As shown in fig. 5 (a), the depth D of the bottom surface portion 12a of the blade fixing portion 12 is configured to be deeper than the thickness H of the portion 22e to be fixed of the cutting blade 22, whereby the portion 22e to be fixed of the cutting blade 22 is accommodated in the blade fixing portion 12. Then, in a state where the fixed portion 22e (bottom surface portion 22 m) of the cutting blade 22 is placed on the bottom surface portion 12a, the upper surface of the fixed portion 22e (insertion portions 22f, 22 g) of the cutting blade 22 constitutes a flat pressed surface 22k. The flat pressed surface 22k is pressed from above by the fixing member 14, and the holder 16 is locked, whereby the cutting blade 22 is fixed to the blade fixing portion 12 as shown in fig. 5 (B).

As shown in fig. 6 (a) and 7 (a), the cutting blade 22 is pressed from above by the fixing member 14 by the lock fixture 16 and is used for cutting a gate or the like, not shown, when manufacturing a plastic mold.

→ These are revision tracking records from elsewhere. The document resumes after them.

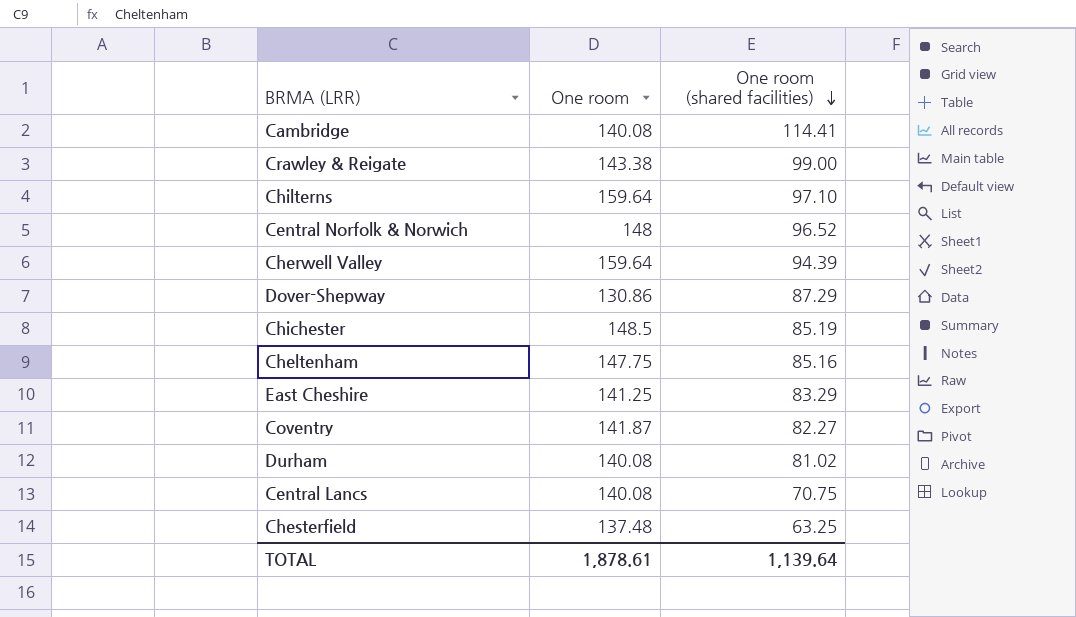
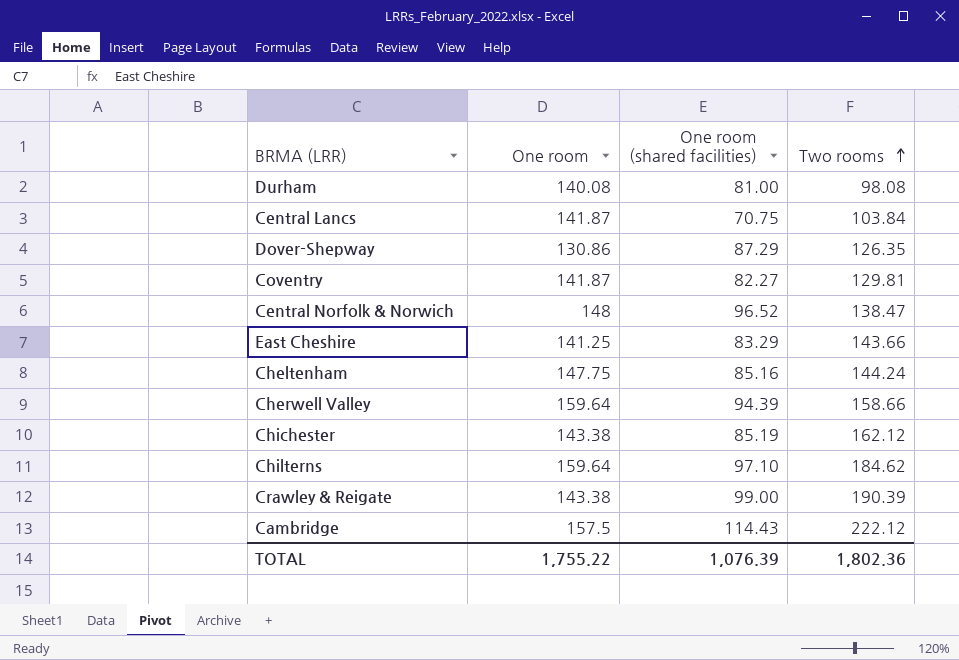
row order: One room (shared facilities) descending -> Two rooms ascending
column Two rooms | position: none -> 4
row Chesterfield: 137.48 | 63.25 -> none
Durham | One room (shared facilities): 81.02 -> 81.00
Central Lancs | One room: 140.08 -> 141.87
Chichester | One room: 148.5 -> 143.38
Cambridge | One room: 140.08 -> 157.5
Cambridge | One room (shared facilities): 114.41 -> 114.43
TOTAL | One room: 1,878.61 -> 1,755.22
TOTAL | One room (shared facilities): 1,139.64 -> 1,076.39

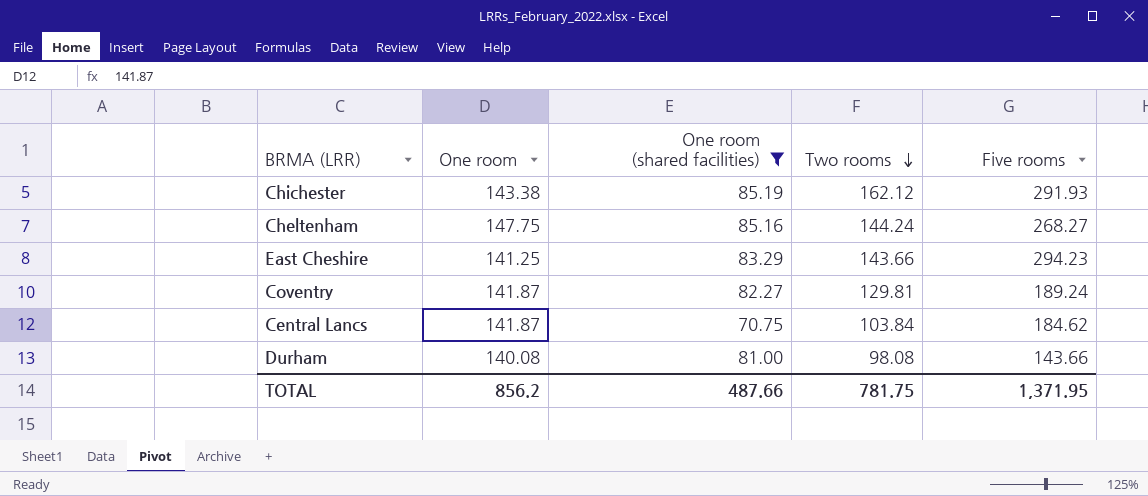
filter: none -> One room (shared facilities) <= 85.19
row order: Two rooms ascending -> Two rooms descending
column Five rooms | position: none -> 5
TOTAL | One room: 1,755.22 -> 856.2
TOTAL | One room (shared facilities): 1,076.39 -> 487.66
TOTAL | Two rooms: 1,802.36 -> 781.75

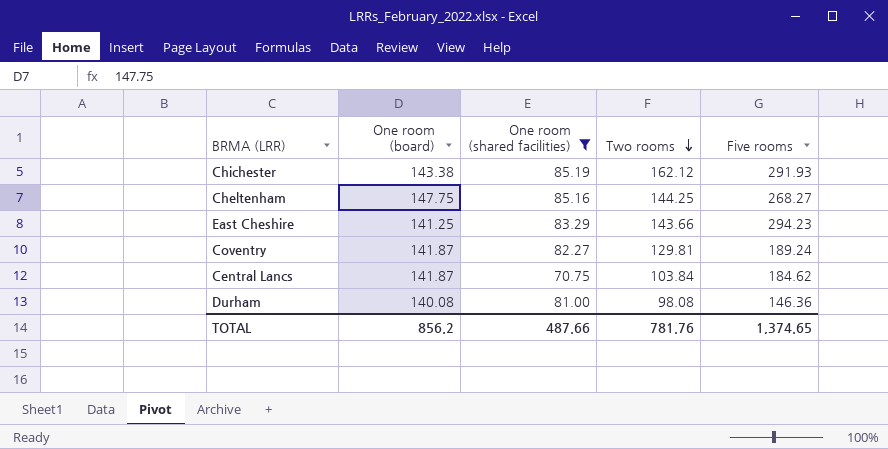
column name: One room -> One room (board)
Cheltenham | Two rooms: 144.24 -> 144.25
Durham | Five rooms: 143.66 -> 146.36
TOTAL | Two rooms: 781.75 -> 781.76
TOTAL | Five rooms: 1,371.95 -> 1,374.65

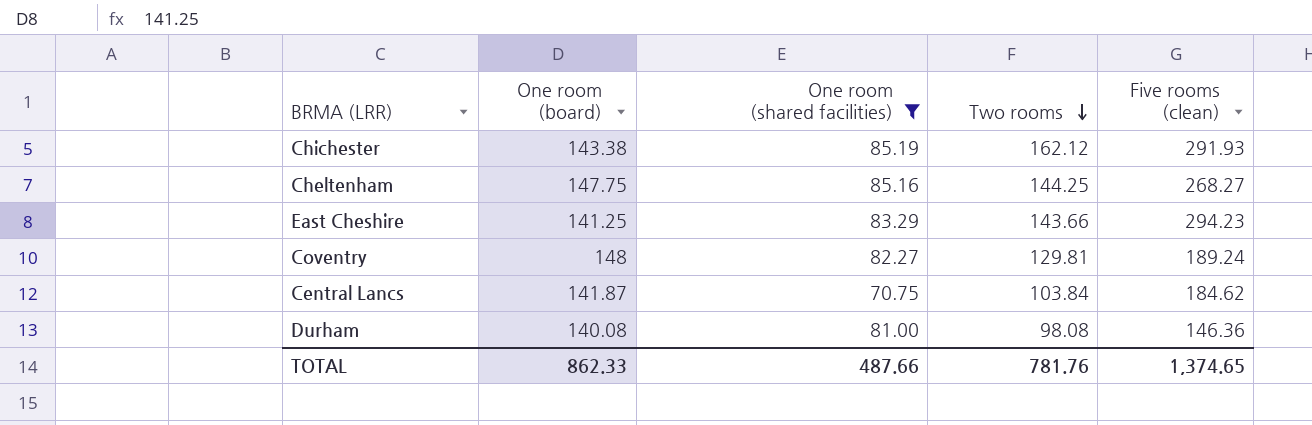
column name: Five rooms -> Five rooms (clean)
Coventry | One room (board): 141.87 -> 148
TOTAL | One room (board): 856.2 -> 862.33

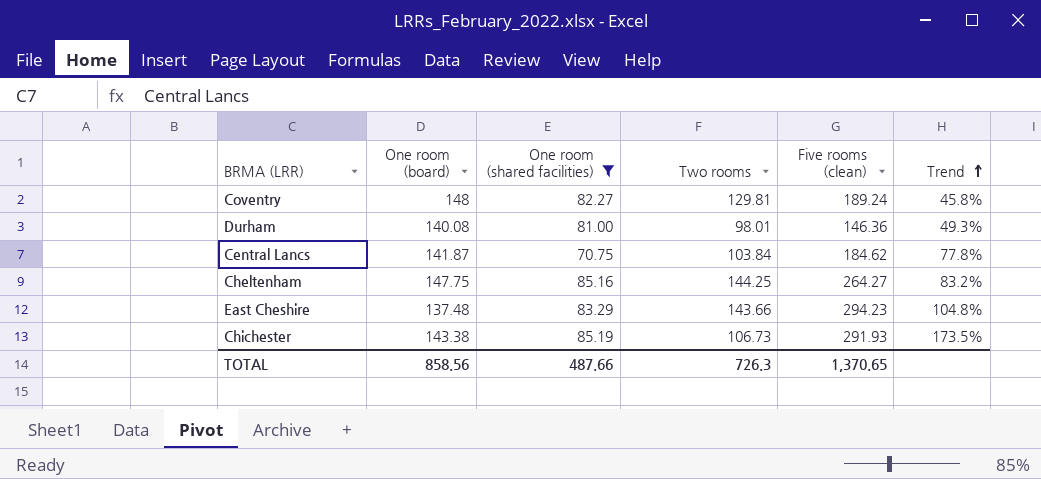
row order: Two rooms descending -> Trend ascending
column Trend | formula: none -> ([Five rooms (clean)] - [Two rooms]) / [Two rooms]
Durham | Two rooms: 98.08 -> 98.01
Cheltenham | Five rooms (clean): 268.27 -> 264.27
East Cheshire | One room (board): 141.25 -> 137.48
Chichester | Two rooms: 162.12 -> 106.73
TOTAL | One room (board): 862.33 -> 858.56
TOTAL | Two rooms: 781.76 -> 726.3
TOTAL | Five rooms (clean): 1,374.65 -> 1,370.65

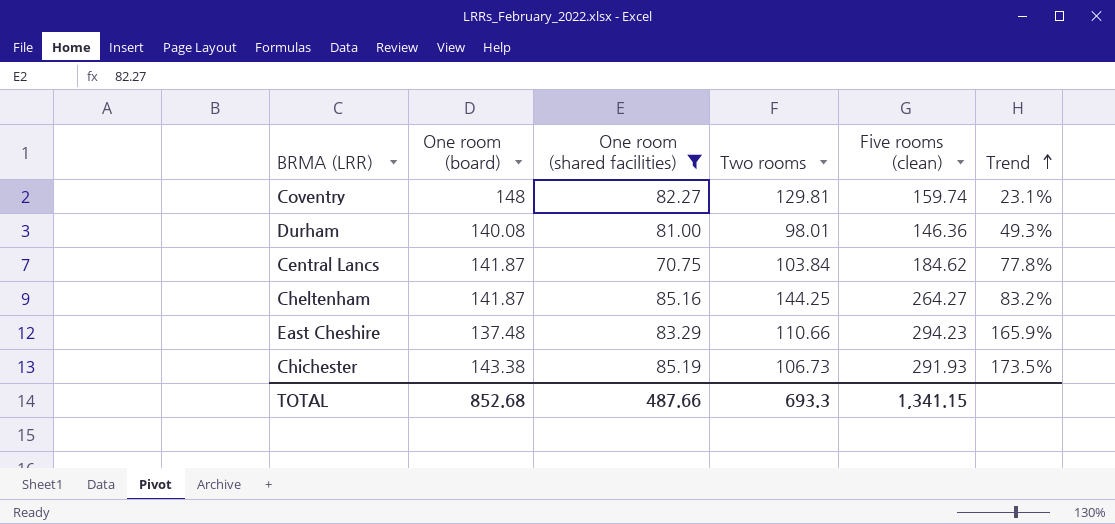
Coventry | Five rooms (clean): 189.24 -> 159.74
Coventry | Trend: 45.8% -> 23.1%
Cheltenham | One room (board): 147.75 -> 141.87
East Cheshire | Two rooms: 143.66 -> 110.66
East Cheshire | Trend: 104.8% -> 165.9%
TOTAL | One room (board): 858.56 -> 852.68
TOTAL | Two rooms: 726.3 -> 693.3
TOTAL | Five rooms (clean): 1,370.65 -> 1,341.15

Then, in the case where the sharpness of the cutting edge 22 is deteriorated, as shown in fig. 6 (B) and fig. 7 (B), the cutting edge 22 can be replaced. Specifically, by releasing the holder 16 and weakening the pressing of the cutting edge 22 by the fixing member 14, the cutting edge 22 can be slid and pulled out from the edge fixing portion 12. In fig. 7 (B), a gap D is formed between the fixing member 14 and the cutting blade 22, and the cutting blade 22 is slidably moved.

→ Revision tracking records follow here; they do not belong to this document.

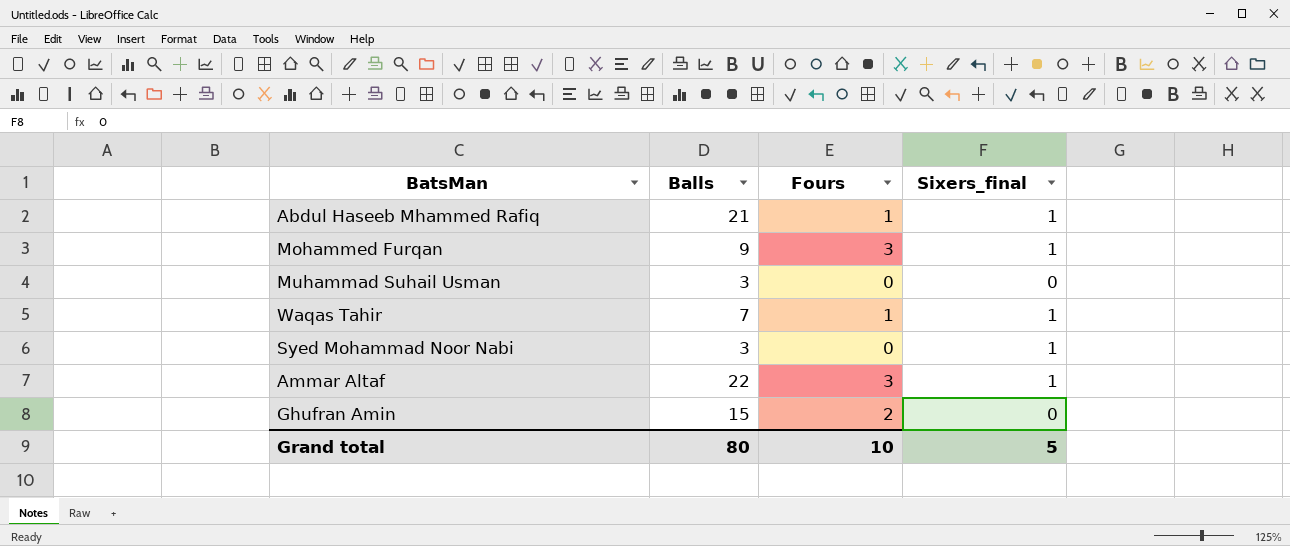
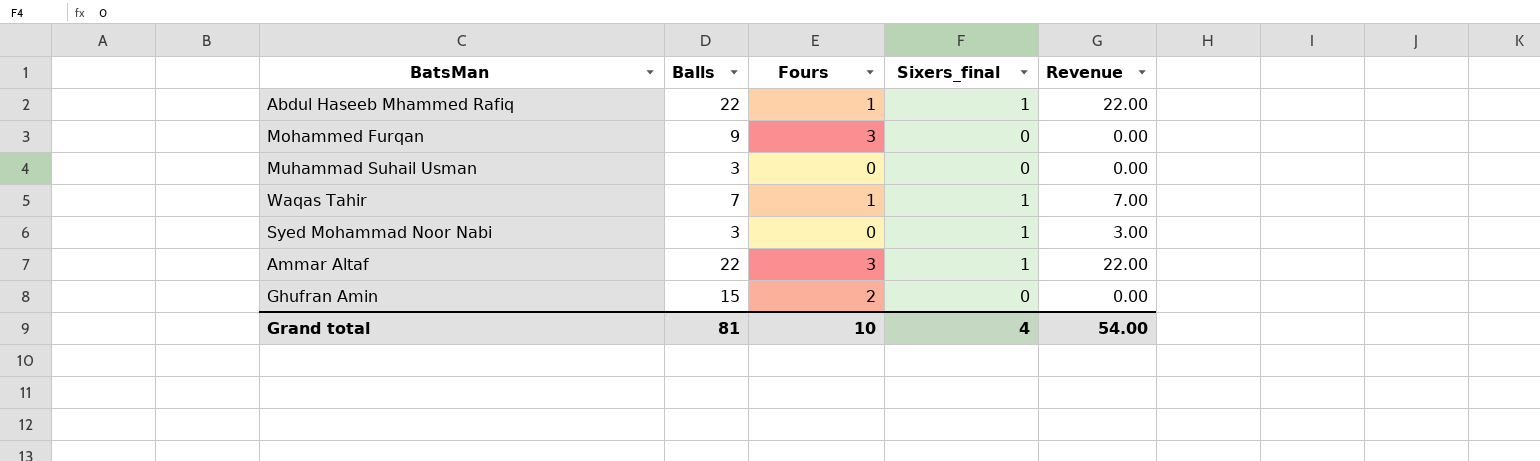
column Revenue | formula: none -> [Balls] * [Sixers_final]
Abdul Haseeb Mhammed Rafiq | Balls: 21 -> 22
Mohammed Furqan | Sixers_final: 1 -> 0
Grand total | Balls: 80 -> 81
Grand total | Sixers_final: 5 -> 4

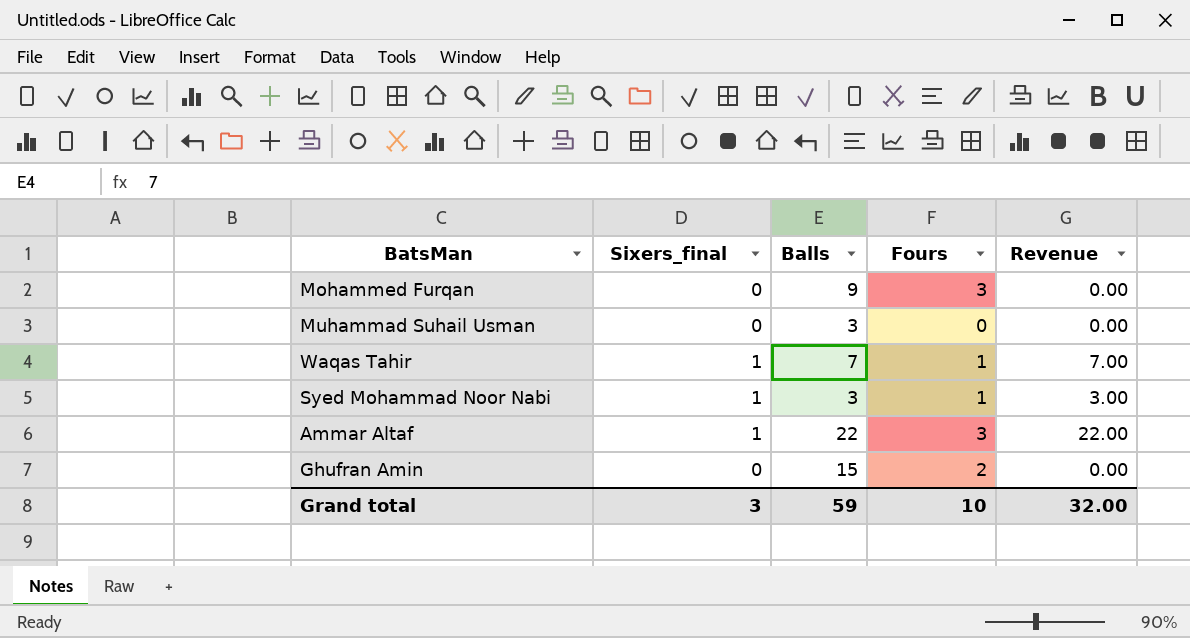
column Sixers_final | position: 4 -> 2
row Abdul Haseeb Mhammed Rafiq: 22 | 1 | 1 | 22.00 -> none
Syed Mohammad Noor Nabi | Fours: 0 -> 1
Grand total | Sixers_final: 4 -> 3
Grand total | Balls: 81 -> 59
Grand total | Revenue: 54.00 -> 32.00

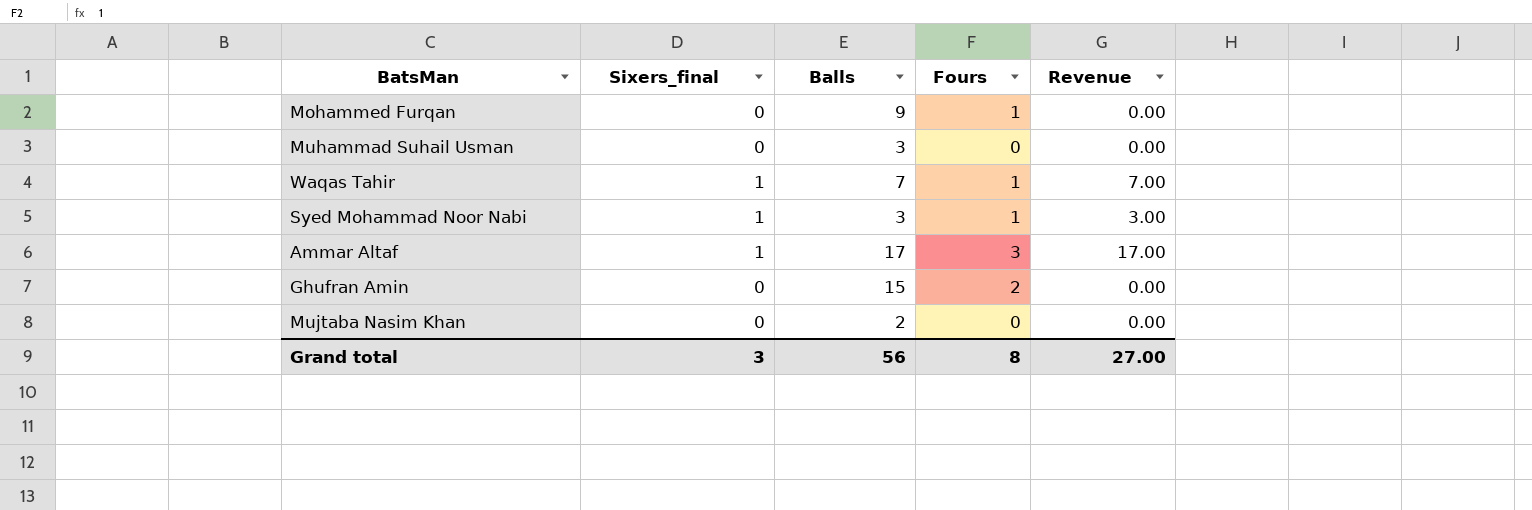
Mohammed Furqan | Fours: 3 -> 1
Ammar Altaf | Balls: 22 -> 17
Ammar Altaf | Revenue: 22.00 -> 17.00
row Mujtaba Nasim Khan: none -> 0 | 2 | 0 | 0.00
Grand total | Balls: 59 -> 56
Grand total | Fours: 10 -> 8
Grand total | Revenue: 32.00 -> 27.00

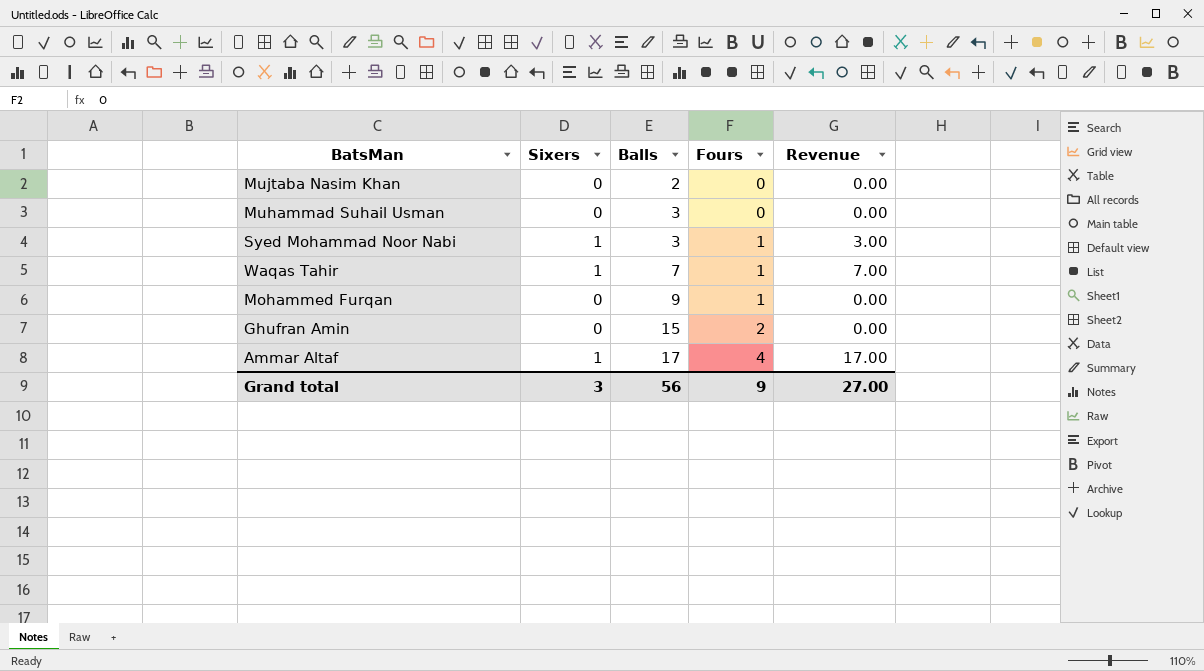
row order: none -> Balls ascending
column name: Sixers_final -> Sixers
Ammar Altaf | Fours: 3 -> 4
Grand total | Fours: 8 -> 9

Here, since the insertion portion 22h of the cutting blade 22 has a substantially U-shape, the cutting blade 22 is pulled out only by releasing the fastener 16 without being removed. When a new unused cutting blade 22 is attached, the cutting blade 22 may be inserted in a state where the fixing member 14 is temporarily fixed by the fixing tool 16. In this way, the blade fixing portion 12 can be easily replaced.

The shape of the insertion portion 22h formed in the fixed portion 22e, or the number or shape of the insertion portions 22f and 22g is not particularly limited, and may be configured to have only the insertion portion 22f, for example, so long as the fixing tool 16 and the fixed portion 22e do not interfere with each other when the cutting blade 22 is replaced.

Further, since the replacement operation of the cutting blade 22 is performed without removing the holder 16, the holder 16 or the fixing member 14, which is a small component, can be prevented from falling off or being lost due to falling off, and the time and labor for positioning and reinstalling the hole of the holder 16 or the fixing member 14 can be further reduced, thereby realizing an easy-to-handle configuration.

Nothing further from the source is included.